Rockfalls are persistent and expensive dilemma
Hawaii hillsides are constantly in a state of instability
» Mitigation work progresses at slide sites
» Rockfalls part of erosion
As the state continues work after Saturday's rockfall at Waimea Bay, officials are looking at other rockslide hazard sites and what needs to be done.
Some four years since officials first listed the top 10 hazard locations, the work has been slow in coming, and officials are finding that fixing the problems will cost a lot of money.
Near Waimea Bay as of yesterday, workers took away 70 truckloads of rocks and debris from the rockfall, which partially blocked Kamehameha Highway.

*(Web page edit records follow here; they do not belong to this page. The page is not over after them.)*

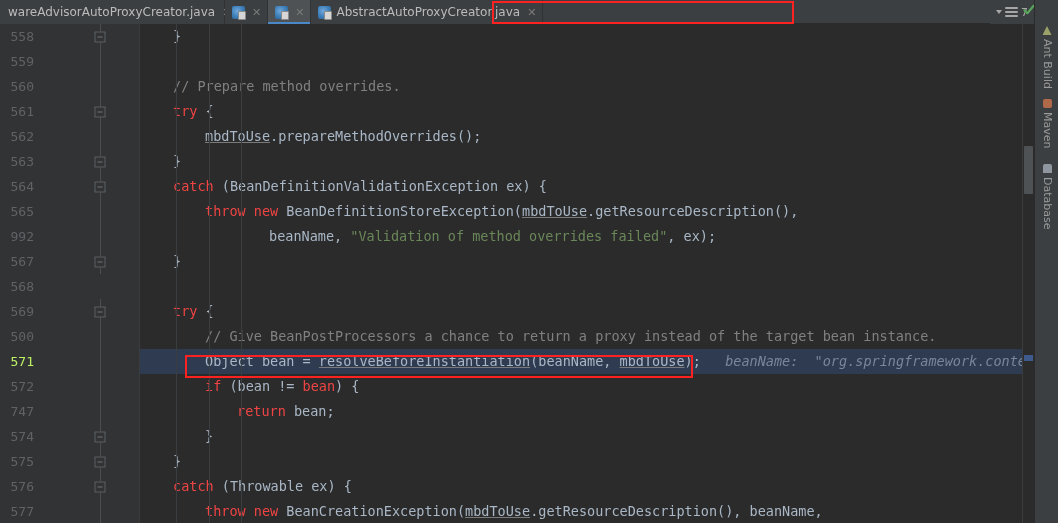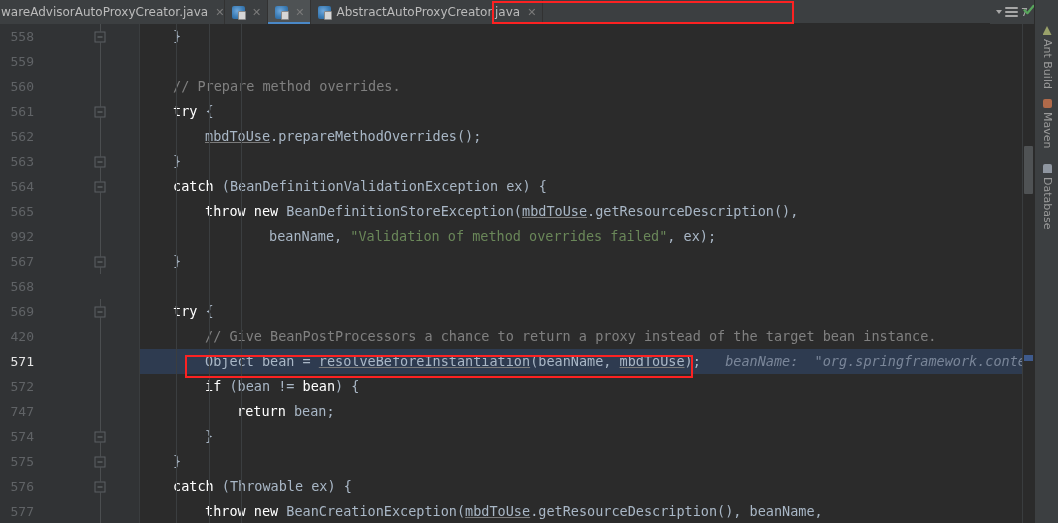"wareAdvisorAutoProxyCreator.java" .tab.first { padding-left: 1px -> 8px }
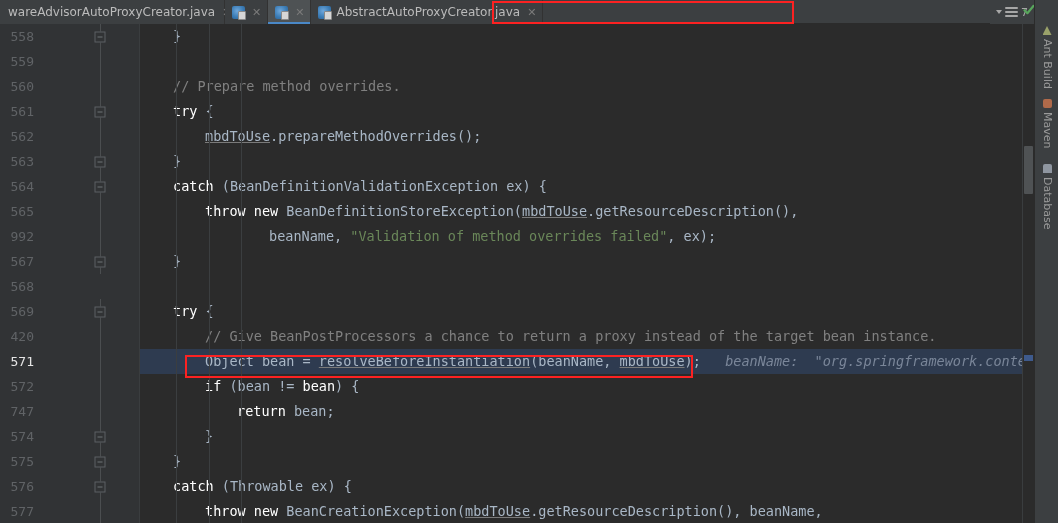"try" .kw { color: #ffffff -> #ef4444 }
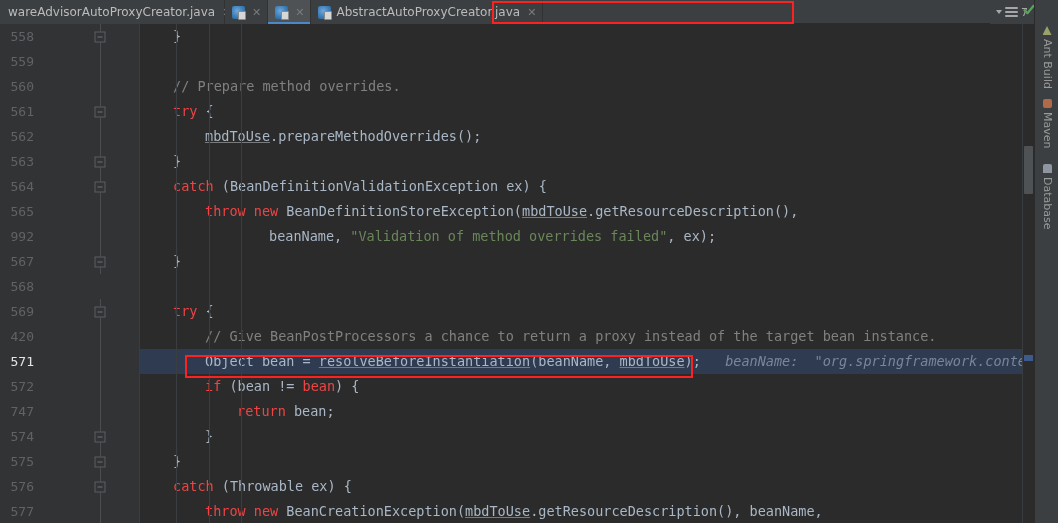"420" div.lnum { text: 420 -> 500 }
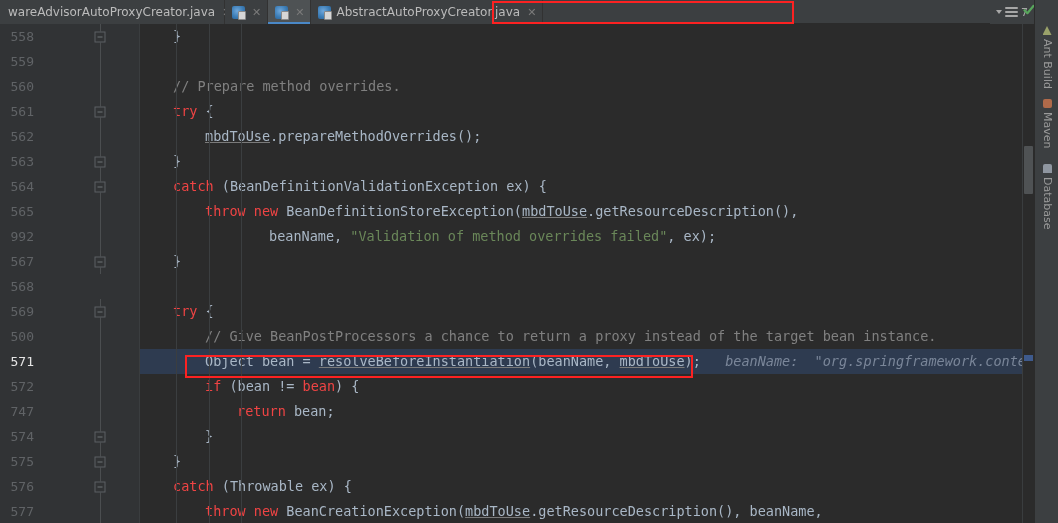"571" .lnum.cur { color: #e5e5e5 -> #bef264 }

Experts say Hawaii's warm temperatures, fractured rocks, lush vegetation, rainfall and sometimes earthquakes combine to make rockfalls inevitable.
STEADYING OF SLIDE SITES
The state has done work to some sites of the following top 10 rockslide hazard sites on Oahu:
1. Kalanianaole Highway at Makapuu *
2. Kamehameha Highway near Waimea Bay
3. Kamehameha Highway near Kahuku
4. Kalanianaole Highway between Le Jardin Academy
5. Kalanianaole Highway near Castle Junction **
6. Kamehameha Highway near Kipapa Bridge *
7. Kamehameha Highway near Wahiawa
8. Kailua Road before Kailua Town *
9. Farrington Highway before Yokohama Bay
10. Kamehameha Highway near Wahiawa
* Some work done to the site
** Work completed at the site
No work done to sites without an asterisk (*)
Hawaii hillsides constantly in a state of instability
Keeping trails and roads safe is a never-ending task
Isle experts say rockfalls are part of nature's course.
The combination of Hawaii's warm temperatures, fractured rocks, lush vegetation, rainfall and, at times, earthquakes, contribute to the destabilization of rocks and slopes, experts say.
"The warm, sunny and moist conditions that help break down the slopes also help the plants grow, and the plants help break down the rocks," said Steve Martel, professor of geology and geophysics at the University of Hawaii.
Man-made processes such as road construction also play a role to the weakening of slopes, Martel said. "Putting in roads typically steepens the slopes and can contribute to the destabilization of the slope," he said.
A rockfall Saturday closed Kamehameha Highway at Waimea Bay over the weekend. That portion is an example of how the slope was cut to construct the roadway, Martel said.
Brennon Morioka, deputy director of the state Department of Transportation, said, "We try to be proactive and develop these rockfall hazard locations where were can try to anticipate these type of events and provide some kind of mitigated effort to prevent them from happening."
"But we have hundreds and hundreds of miles of road, and these kinds of things can occur out of nowhere," he added.
"Sometimes it occurs where we never expected it. We never expected the mudslide at Pali Tunnels, but it came down," Morioka said. "So these things are very unpredictable."
Martel stressed that Hawaii needs a geological survey to get a comprehensive look at addressing slope stabilization in the islands. "Hawaii is the only state with no state geological survey, and that puts us at a disadvantage with regard to addressing the varied geological hazards that exist here," he said.
Currently, the state Department of Land and Natural Resources is taking steps to identify hazardous sites along state trails to determine where signs are needed to warn people of potential rockfalls, said Peter Young, the department's director.
The action was a result of the state being held responsible for eight people who died and many others who suffered injuries at Sacred Falls in May 1999. It was ruled that the state failed to adequately warn visitors of the rockfall hazards, primarily in the waterfall area.
Young also said more awareness is needed of the hazards as the population grows in the state and residential developments are constructed near slopes.
"It doesn't mean stop everything. It just means that we need to be far more proactive and not put people and property at risk, because the Waimea rockfall reminds us that rocks will fall," Young said.
Rock hazards spur constant repairs, costly plans
The work on top rock hazard areas published four years ago trudges along, and state officials are finding that fixing the problems will be costly.
The state plans to do slope improvement work to the lower part of the cliff side at Makapuu along Kalanianaole Highway. The project is in the design process. Officials hope to start work later this year, said Scott Ishikawa, Department of Transportation spokesman. About $11 million was set aside in the budget for the project.
The upper part of Makapuu was completed in 2003. Metal netting was installed, Ishikawa said. The state also cut back the hillside at Castle Junction.
State transportation officials are looking into realigning Kamehameha Highway to the cliff side on the Haleiwa side near Waimea Bay.
At the cliff side along Kamehameha Highway near Kipapa Bridge, officials are discussing the possibility of cutting the hillside and widening the two-lane bridge to create a four-lane bridge, Ishikawa said. The project is expected to cost tens of millions of dollars.
Along Kailua Road just before Kailua Town, contractors are working on the hillside that was a source of multiple landslides that occurred in March 2006. Work is expected to be completed by August, Ishikawa said.